_Problem requirements:_ Print every entry again exactly, with no pictures.

[Front-end code change data]
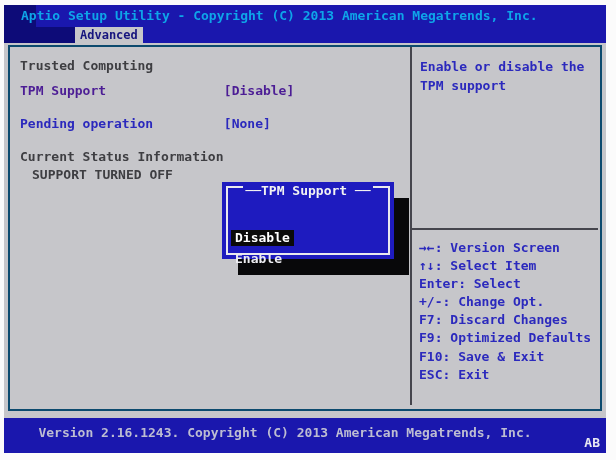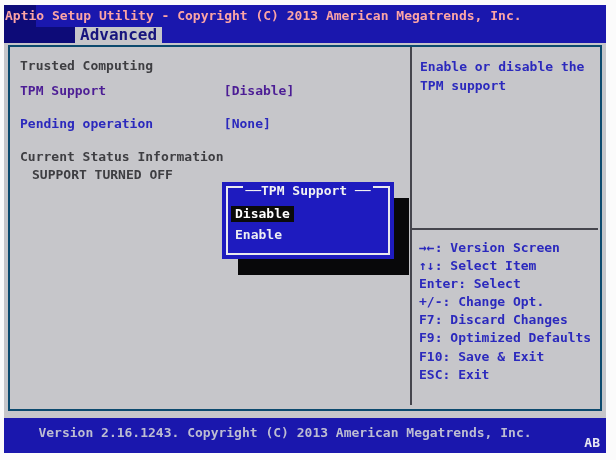--- a/index.html
+++ b/index.html
@@ -26,30 +26,30 @@
     position: absolute; left: 0; top: 0;
     width: 32px; height: 22px;
     background: #0d0b78;
   }
   .menubar-dark {
     position: absolute; left: 0; top: 22px;
     width: 71px; height: 16px;
     background: #0d0b78;
   }
   .topbar-title {
-    position: absolute; left: 1px; top: 3px;
+    position: absolute; left: 17px; top: 3px;
     width: 492px; text-align: center;
-    color: #fca5a5; white-space: nowrap;
+    color: #0ea5e9; white-space: nowrap;
   }
   .tab-advanced {
     position: absolute; left: 71px; top: 22px;
     height: 16px; line-height: 16px;
     padding: 0 5px;
     background: #c6c6ca; color: #17157e;
-    font-size: 16px;
+    font-size: 12px;
     cursor: default;
   }
   
   .main-panel {
     position: absolute; left: 4px; top: 40px;
     width: 590px; height: 362px;
     border: 2px solid #0c4a6e;
     background: #c6c6ca;
   }
   .section-title { position: absolute; left: 10px; top: 11px; color: #3e3e42; white-space: nowrap; }
@@ -83,21 +83,21 @@
     position: absolute; left: 4px; top: 4px; right: 4px; bottom: 4px;
     border: 2px solid #e9e9ee;
   }
   .popup-title {
     position: absolute; left: 0; top: 1px; width: 100%;
     text-align: center; z-index: 2; white-space: nowrap;
   }
   .popup-title .t { background: #1e1bbf; padding: 0 2px; }
   .popup-title .t::before { content: "\2500\2500 "; }
   .popup-title .t::after  { content: " \2500\2500"; }
-  .popup-option { position: absolute; white-space: nowrap; line-height: 16px; cursor: default; z-index: 3; }
+  .popup-option { position: absolute; white-space: nowrap; line-height: 16px; cursor: default; z-index: 3; margin-top: 24px; }
   .opt-disable { left: 9px; top: 24px; background: #0a0a0a; color: #ffffff; padding: 0 4px; }
   .opt-enable  { left: 13px; top: 45px; color: #ededf2; }
   
   .bottombar {
     position: absolute; left: 0; top: 413px;
     width: 602px; height: 35px;
     background: #1a17ad;
   }
   .version {
     position: absolute; left: 0; top: 7px; width: 562px;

_Solution:_
--- a/index.html
+++ b/index.html
@@ -26,30 +26,30 @@
     position: absolute; left: 0; top: 0;
     width: 32px; height: 22px;
     background: #0d0b78;
   }
   .menubar-dark {
     position: absolute; left: 0; top: 22px;
     width: 71px; height: 16px;
     background: #0d0b78;
   }
   .topbar-title {
-    position: absolute; left: 1px; top: 3px;
+    position: absolute; left: 17px; top: 3px;
     width: 492px; text-align: center;
-    color: #fca5a5; white-space: nowrap;
+    color: #0ea5e9; white-space: nowrap;
   }
   .tab-advanced {
     position: absolute; left: 71px; top: 22px;
     height: 16px; line-height: 16px;
     padding: 0 5px;
     background: #c6c6ca; color: #17157e;
-    font-size: 16px;
+    font-size: 12px;
     cursor: default;
   }
   
   .main-panel {
     position: absolute; left: 4px; top: 40px;
     width: 590px; height: 362px;
     border: 2px solid #0c4a6e;
     background: #c6c6ca;
   }
   .section-title { position: absolute; left: 10px; top: 11px; color: #3e3e42; white-space: nowrap; }
@@ -83,21 +83,21 @@
     position: absolute; left: 4px; top: 4px; right: 4px; bottom: 4px;
     border: 2px solid #e9e9ee;
   }
   .popup-title {
     position: absolute; left: 0; top: 1px; width: 100%;
     text-align: center; z-index: 2; white-space: nowrap;
   }
   .popup-title .t { background: #1e1bbf; padding: 0 2px; }
   .popup-title .t::before { content: "\2500\2500 "; }
   .popup-title .t::after  { content: " \2500\2500"; }
-  .popup-option { position: absolute; white-space: nowrap; line-height: 16px; cursor: default; z-index: 3; }
+  .popup-option { position: absolute; white-space: nowrap; line-height: 16px; cursor: default; z-index: 3; margin-top: 24px; }
   .opt-disable { left: 9px; top: 24px; background: #0a0a0a; color: #ffffff; padding: 0 4px; }
   .opt-enable  { left: 13px; top: 45px; color: #ededf2; }
   
   .bottombar {
     position: absolute; left: 0; top: 413px;
     width: 602px; height: 35px;
     background: #1a17ad;
   }
   .version {
     position: absolute; left: 0; top: 7px; width: 562px;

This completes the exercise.